If one is dealing with small sample sizes, let's say $8-16$ observations per sample, and we are interested in estimates of the standard-deviation (let us also assume Gaussian statistics), is there a reason not to apply sample-size bias correction?
For example the arithmetic sample standard deviation, $$s = \sqrt{\frac{1}{N-1} \sum_{i}^{N} {(x_{i} - \bar{x})^2}} \text{,} $$ is a biased estimator -- especially for small sample sizes. This can be corrected with the $c_4(N)$ bias correction factor. This gives an unbiased estimate of the standard deviation as $$\sigma_{\rm{est}} = s /c_{4}(N) \text{.}$$
There are bias correction factors for small-sample size estimates attained from MLE methods, or the $\rm{MAD}$, $Q_{n}$, and $S_{n}$ dispersion estimators which can also be used to make estimates on the standard deviation.

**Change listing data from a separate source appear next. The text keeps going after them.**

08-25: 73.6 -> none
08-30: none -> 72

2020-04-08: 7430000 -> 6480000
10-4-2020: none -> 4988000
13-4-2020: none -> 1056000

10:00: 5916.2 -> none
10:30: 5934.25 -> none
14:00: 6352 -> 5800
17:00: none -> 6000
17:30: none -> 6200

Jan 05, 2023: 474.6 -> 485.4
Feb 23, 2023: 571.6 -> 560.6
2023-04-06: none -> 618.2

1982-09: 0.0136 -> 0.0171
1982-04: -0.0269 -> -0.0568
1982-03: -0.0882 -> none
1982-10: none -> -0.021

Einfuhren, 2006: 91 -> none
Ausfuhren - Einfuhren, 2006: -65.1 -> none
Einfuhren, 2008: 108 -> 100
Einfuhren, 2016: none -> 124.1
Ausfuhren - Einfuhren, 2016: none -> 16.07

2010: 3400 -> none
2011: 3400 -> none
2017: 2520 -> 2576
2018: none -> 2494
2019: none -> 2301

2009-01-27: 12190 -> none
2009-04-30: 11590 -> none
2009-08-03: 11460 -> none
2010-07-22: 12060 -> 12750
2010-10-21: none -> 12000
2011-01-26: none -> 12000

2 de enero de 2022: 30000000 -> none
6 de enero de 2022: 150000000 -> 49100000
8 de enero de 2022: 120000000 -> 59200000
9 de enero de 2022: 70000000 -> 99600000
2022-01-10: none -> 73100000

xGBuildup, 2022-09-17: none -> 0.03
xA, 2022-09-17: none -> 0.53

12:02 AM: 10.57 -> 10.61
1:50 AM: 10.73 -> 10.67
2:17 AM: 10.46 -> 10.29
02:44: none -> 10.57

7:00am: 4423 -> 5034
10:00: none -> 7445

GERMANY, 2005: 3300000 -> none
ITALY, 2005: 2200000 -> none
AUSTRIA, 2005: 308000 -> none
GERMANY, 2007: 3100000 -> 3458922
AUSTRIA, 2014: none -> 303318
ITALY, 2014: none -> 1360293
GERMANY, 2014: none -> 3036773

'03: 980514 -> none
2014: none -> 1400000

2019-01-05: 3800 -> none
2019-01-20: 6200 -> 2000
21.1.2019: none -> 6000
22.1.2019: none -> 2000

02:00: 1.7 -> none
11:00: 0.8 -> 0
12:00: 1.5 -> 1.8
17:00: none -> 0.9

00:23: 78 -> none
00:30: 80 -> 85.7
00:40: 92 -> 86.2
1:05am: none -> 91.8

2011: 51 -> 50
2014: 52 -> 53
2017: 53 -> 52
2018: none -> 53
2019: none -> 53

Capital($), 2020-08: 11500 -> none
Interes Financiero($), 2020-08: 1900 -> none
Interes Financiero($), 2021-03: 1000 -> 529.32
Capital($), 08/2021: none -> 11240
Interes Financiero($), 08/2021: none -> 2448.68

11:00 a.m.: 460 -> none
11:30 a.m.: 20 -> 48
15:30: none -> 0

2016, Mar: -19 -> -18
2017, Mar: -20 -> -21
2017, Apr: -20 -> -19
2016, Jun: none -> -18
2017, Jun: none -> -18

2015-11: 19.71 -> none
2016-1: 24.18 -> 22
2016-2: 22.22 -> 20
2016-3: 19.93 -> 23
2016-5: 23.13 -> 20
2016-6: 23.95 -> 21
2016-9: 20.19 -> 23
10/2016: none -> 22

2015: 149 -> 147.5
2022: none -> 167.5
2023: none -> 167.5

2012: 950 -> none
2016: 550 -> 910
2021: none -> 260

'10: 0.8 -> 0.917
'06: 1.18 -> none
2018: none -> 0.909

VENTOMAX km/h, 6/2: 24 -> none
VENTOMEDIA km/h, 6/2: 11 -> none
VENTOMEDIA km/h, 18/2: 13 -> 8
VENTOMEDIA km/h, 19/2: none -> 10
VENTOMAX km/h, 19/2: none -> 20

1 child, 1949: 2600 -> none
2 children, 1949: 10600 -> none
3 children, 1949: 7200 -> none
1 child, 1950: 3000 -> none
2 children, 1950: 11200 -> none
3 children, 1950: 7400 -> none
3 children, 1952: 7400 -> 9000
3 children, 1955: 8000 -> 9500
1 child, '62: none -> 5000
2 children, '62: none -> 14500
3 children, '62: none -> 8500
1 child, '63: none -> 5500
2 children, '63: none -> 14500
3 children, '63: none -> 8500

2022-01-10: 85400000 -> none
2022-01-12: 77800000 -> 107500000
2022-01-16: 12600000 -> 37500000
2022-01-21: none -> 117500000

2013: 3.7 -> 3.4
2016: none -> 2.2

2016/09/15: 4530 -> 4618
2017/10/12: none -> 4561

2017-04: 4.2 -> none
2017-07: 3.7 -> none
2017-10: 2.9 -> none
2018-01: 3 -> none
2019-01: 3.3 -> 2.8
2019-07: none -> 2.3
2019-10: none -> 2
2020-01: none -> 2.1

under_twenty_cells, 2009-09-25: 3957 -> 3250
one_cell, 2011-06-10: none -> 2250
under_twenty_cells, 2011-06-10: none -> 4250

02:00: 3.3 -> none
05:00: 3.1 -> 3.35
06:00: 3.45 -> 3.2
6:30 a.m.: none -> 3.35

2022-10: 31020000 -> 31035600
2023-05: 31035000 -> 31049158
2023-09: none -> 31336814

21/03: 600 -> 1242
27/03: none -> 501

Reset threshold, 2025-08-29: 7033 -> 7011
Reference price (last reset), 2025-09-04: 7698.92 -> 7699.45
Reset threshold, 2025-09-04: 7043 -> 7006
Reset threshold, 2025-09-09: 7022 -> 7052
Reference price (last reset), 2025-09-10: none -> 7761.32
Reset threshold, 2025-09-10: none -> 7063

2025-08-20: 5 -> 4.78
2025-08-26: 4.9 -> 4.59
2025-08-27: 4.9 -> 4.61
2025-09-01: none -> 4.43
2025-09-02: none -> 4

I ask because if we use an estimate of the standard-deviation to produce a standard error for the mean, i.e. $$\rm{S.E} = \sigma_{\rm{est}}/\sqrt{N}$$ for small sample sizes the correction factor can make quite a difference in the result, so:
- Is there a good reason not to account for sample sizes, especially when they are small?
- Does including bias correction for estimates which are used to produce standard errors and/or weights, have any undesirable consequences?